#### Working data:

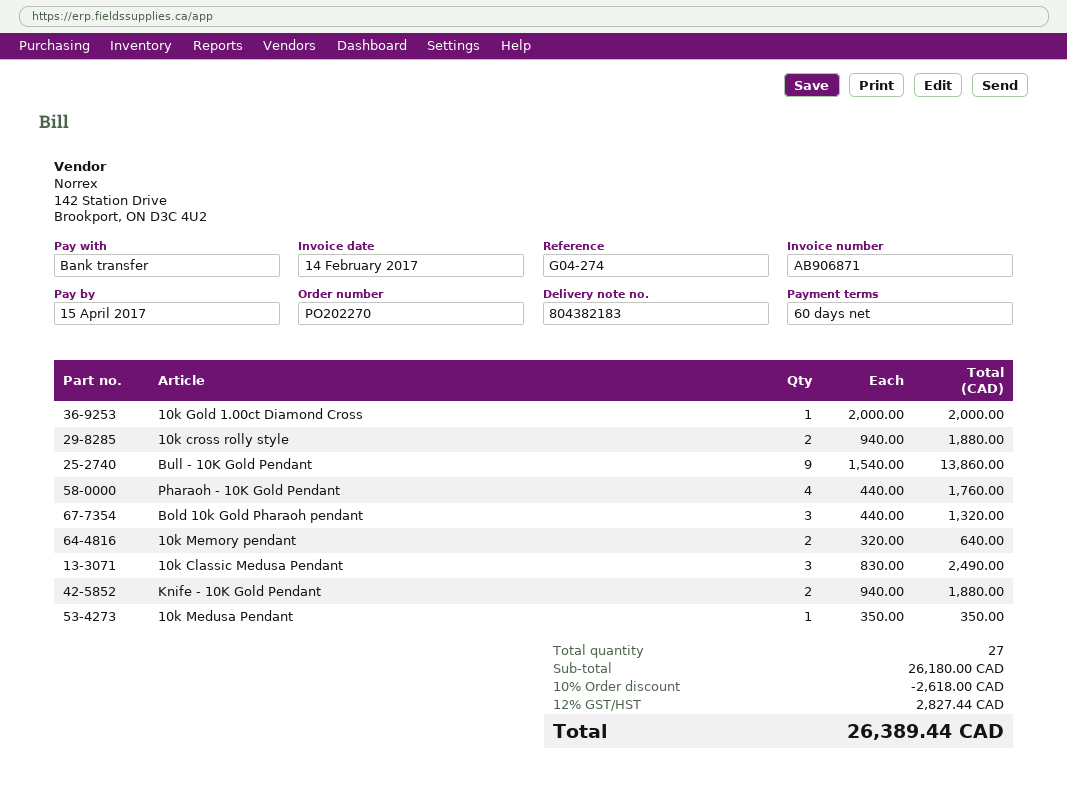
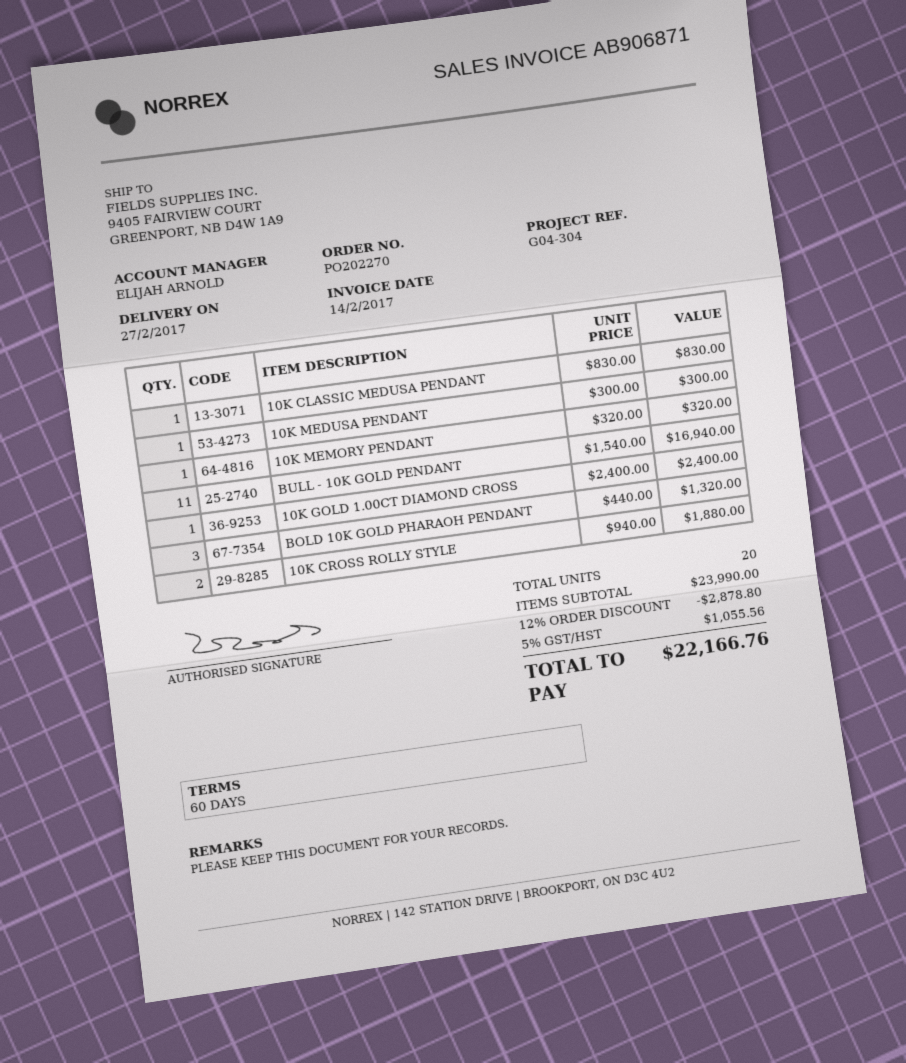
reference: G04-274 -> G04-304
10k Gold 1.00ct Diamond Cross: 1 x 2000.00 = 2000.00 -> 1 x 2400.00 = 2400.00
Bull - 10K Gold Pendant: 9 x 1540.00 = 13860.00 -> 11 x 1540.00 = 16940.00
Pharaoh - 10K Gold Pendant: 4 x 440.00 = 1760.00 -> none
10k Memory pendant: 2 x 320.00 = 640.00 -> 1 x 320.00 = 320.00
10k Classic Medusa Pendant: 3 x 830.00 = 2490.00 -> 1 x 830.00 = 830.00
Knife - 10K Gold Pendant: 2 x 940.00 = 1880.00 -> none
10k Medusa Pendant: 1 x 350.00 = 350.00 -> 1 x 300.00 = 300.00
total quantity: 27 -> 20
subtotal: 26180.00 -> 23990.00
discount: 10% = 2618.00 -> 12% = 2878.80
tax: 12% = 2827.44 -> 5% = 1055.56
total: 26389.44 -> 22166.76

#### Your objective:
Locate the word "Medusa" in the data above. Copy every line carrying it.

#### The completed task:
10k Classic Medusa Pendant: 3 x 830.00 = 2490.00 -> 1 x 830.00 = 830.00
10k Medusa Pendant: 1 x 350.00 = 350.00 -> 1 x 300.00 = 300.00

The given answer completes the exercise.